Interleukin-4 gene transduced tumor cells promote a potent tumor-specific Th1-type response in cooperation with interferon-α transduction

To investigate antitumor mechanisms in interleukin (IL)-4 therapy, we established an IL-4-overexpressing MC38 murine colorectal cancer cell line (MC38-IL4).

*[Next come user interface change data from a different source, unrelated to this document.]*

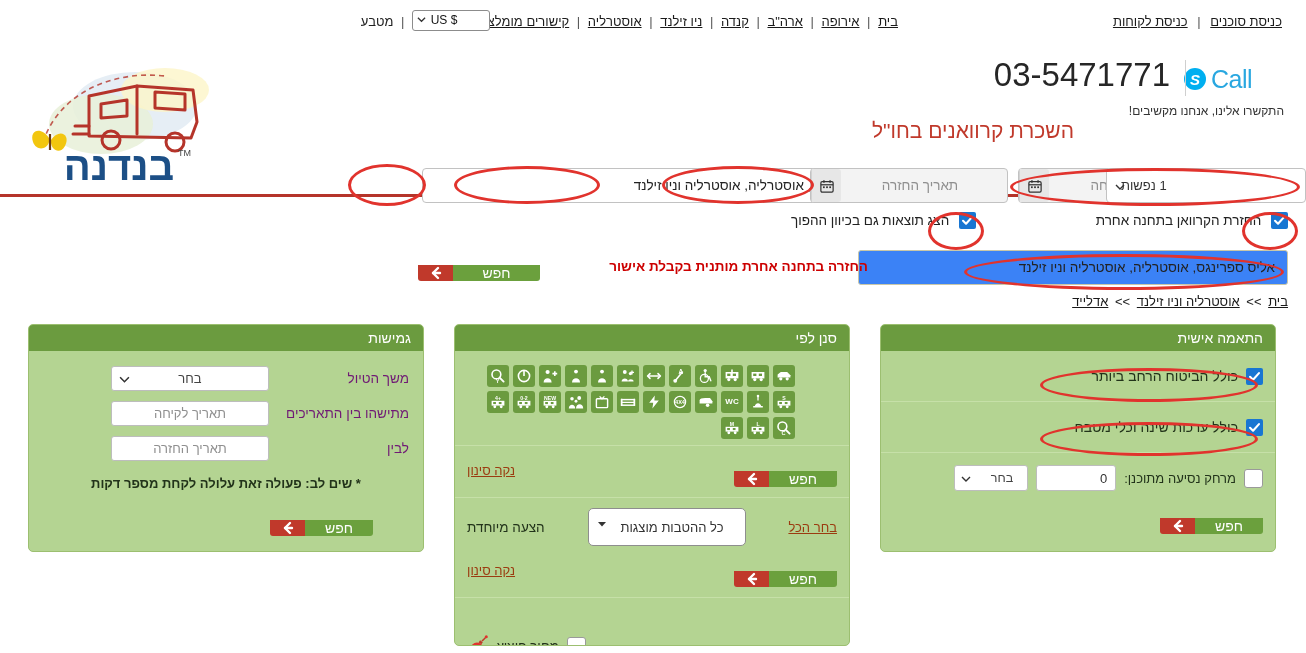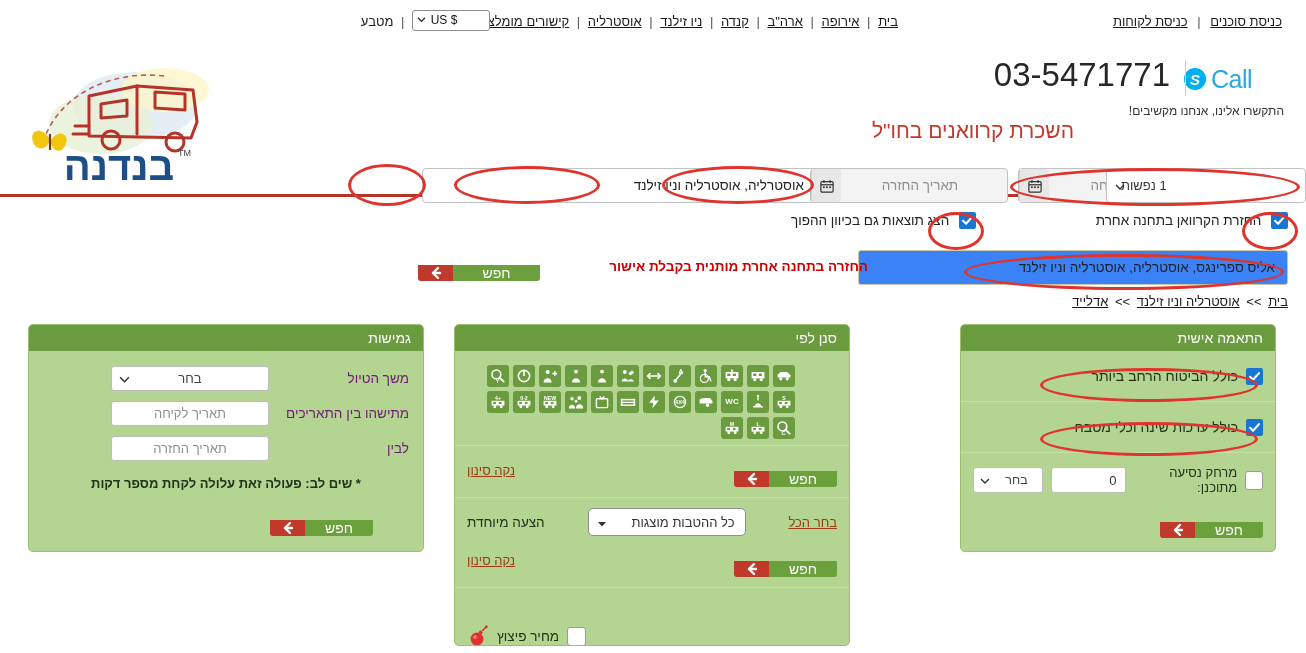--- a/index.html
+++ b/index.html
@@ -198,7 +198,7 @@
   .prow:last-child { border-bottom: none; }
 
   
-  .panel-personal { top: 324px; right: 30px; width: 316px; height: 228px; }
+  .panel-personal { top: 324px; right: 30px; width: 396px; height: 228px; }
   .panel-personal .r1, .panel-personal .r2 { height: 51px; justify-content: flex-start; }
   .panel-personal .lbl { font-size: 14px; color: #22331a; margin-right: 8px; }
   .panel-personal .r3 { height: 97px; display: block; padding-top: 12px; }

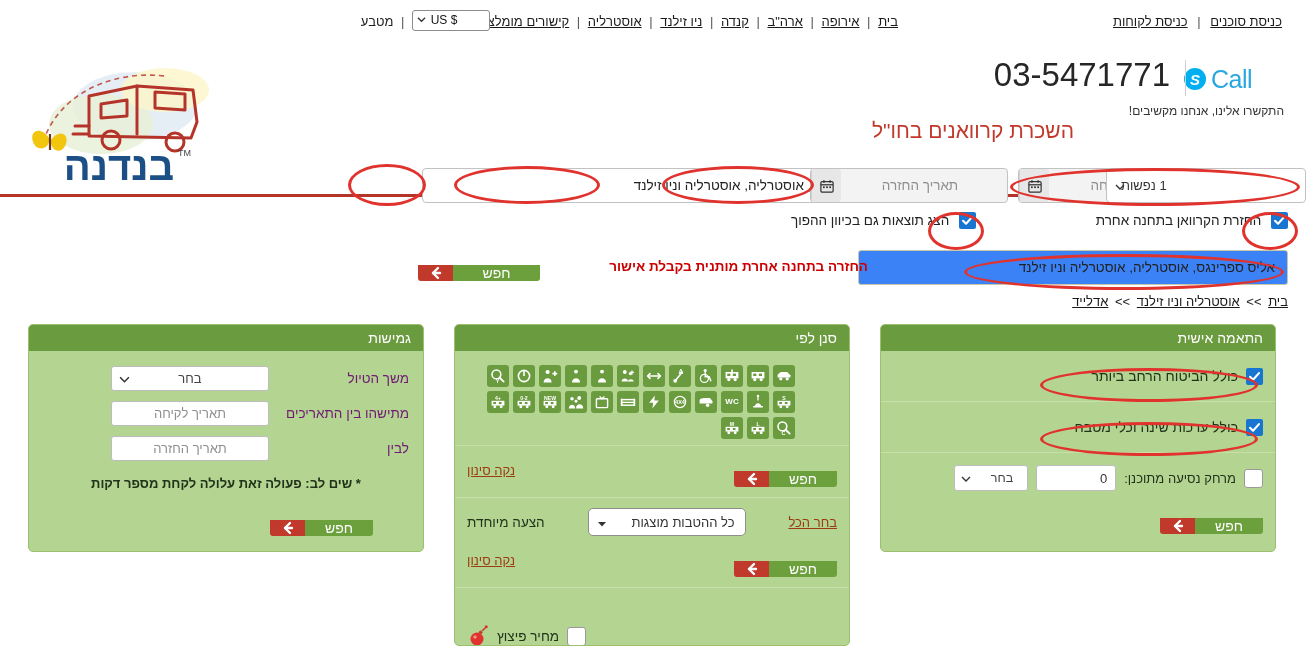--- a/index.html
+++ b/index.html
@@ -245,9 +245,9 @@
   .sp-line { display: flex; align-items: center; justify-content: space-between; }
   .sp-label { font-size: 13.5px; color: #22331a; }
   .sp-select {
-    width: 158px; height: 28px; background: #fff; border: 1px solid #8e8e8e;
+    width: 158px; height: 38px; background: #fff; border: 1px solid #8e8e8e;
     border-radius: 5px; font-size: 13px; color: #333;
-    display: flex; align-items: center; position: relative; padding-right: 10px; text-align: center;
+    display: flex; align-items: center; position: relative; padding-right: 21px; text-align: center;
   }
   .sp-select .caret { position: absolute; left: 8px; top: 10px; }
   .sp-allsel { font-size: 13px; color: #9b3b10; text-decoration: underline; cursor: pointer; }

As a therapy against established tumors, MC38-IL4 cells were inoculated contralaterally 7 days after wild-type (MC38-WT) cells had been injected, significantly reducing growth of wild-type tumors ( P = 0.030). Immunohistochemical analysis showed numerous granulocytes infiltrating wild-type tumors of MC38-IL4-inoculated mice. Injection of MC38-IL4 cells in leukocyte-depleted mice confirmed that granulocytes were involved in IL-4-related primary antitumor effects. Inoculation of MC38-WT in leukocyte-depleted mice initially injected with MC38-IL4 suggested that T cells contributed to the antitumor effects. To investigate tumor-specific responses, we stimulated splenocytes of MC38-immune mice with MC38-IL4 cells in vitro, resulting in MC38-specific lysis (57.5 +/- 7.2%, effector to target ratio = 20). Treatment of established wild-type tumors with MC38-IL4 in combination with interferon (IFN)-alpha- overexpressing MC38 cells (MC38-IFN alpha) significantly reduced the growth of wild-type tumors ( P = 0.009). In vitro IFN-gamma production by splenocytes from mice injected with both MC38-IL4 and - IFN alpha was greatly enhanced in comparison with MC38-IL4 alone, while IL-10 production was not increased. Thus, granulocytes concern early antitumor effects of IL-4 therapy. Subsequently, IL-4 induces long-lasting, tumor-specific immune responses. IL-4 appears to promote a T-helper 1-type antitumor immune response, which is enhanced in cooperation with IFN-alpha.